Buchholz, der sich auch als Schriftsteller, Journalist und Essayist einen Namen als scharfsinniger Denker, gebildeter Humorist und streitbarer Geist gemacht hat, verschmilzt in seinem ersten Kriminalroman Ermittlung mit Satire. Mit Freude am Spiel mit Sprache und Klischees des (Fernseh-)Krimis persifliert der Altmeister der sprachlichen Dekonstruktion ein Genre. Und zieht darüber hinaus genüsslich den hauptstädtischen Medienzirkus durch den Kakao der literarischen Ironie.

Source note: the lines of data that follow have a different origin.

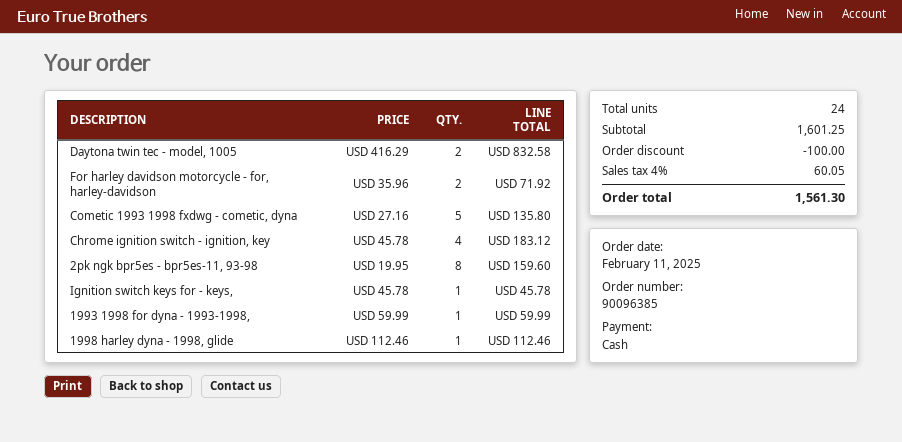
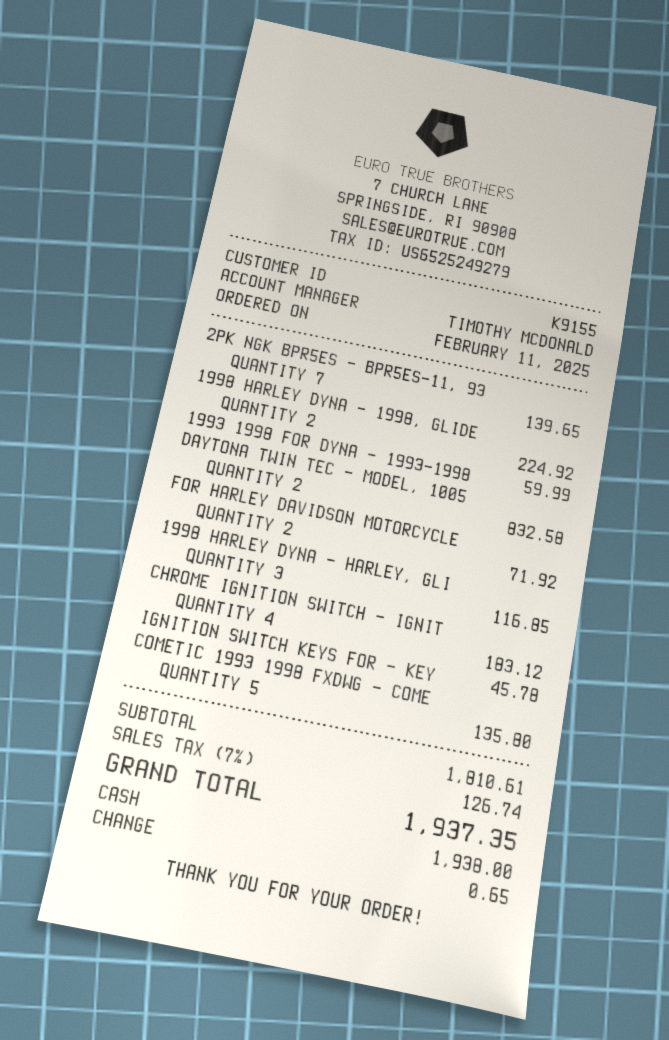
2pk ngk bpr5es - bpr5es-11, 93-98: 8 for 159.60 -> 7 for 139.65
1998 harley dyna - 1998, glide: 1 for 112.46 -> 2 for 224.92
1998 HARLEY DYNA - HARLEY, GLI: none -> 3 for 116.85
subtotal: 1601.25 -> 1810.61
discount: 100.00 -> none
tax: 4% = 60.05 -> 7% = 126.74
total: 1561.30 -> 1937.35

Mit der selbstbewussten feministischen Nachwuchsermittlerin Irina Schultz und dem in die Jahre gekommenen und zum sarkastischen Mansplaining neigenden Kommissar und Cineasten Bruns erschafft Martin Buchholz ein Ermittlungsduo mit Screwball-Appeal. Im Fall imitiert ein Serienmörder (oder eine Serienmörderin?) eine effekthascherische Fernsehserie über eine Mordserie – die Ermittlungen führen rasch in die zynische Welt der Berliner Medienprominenz und in die Kreise rechten Kulturkampfes. Ein Debüt, das Lust auf mehr macht.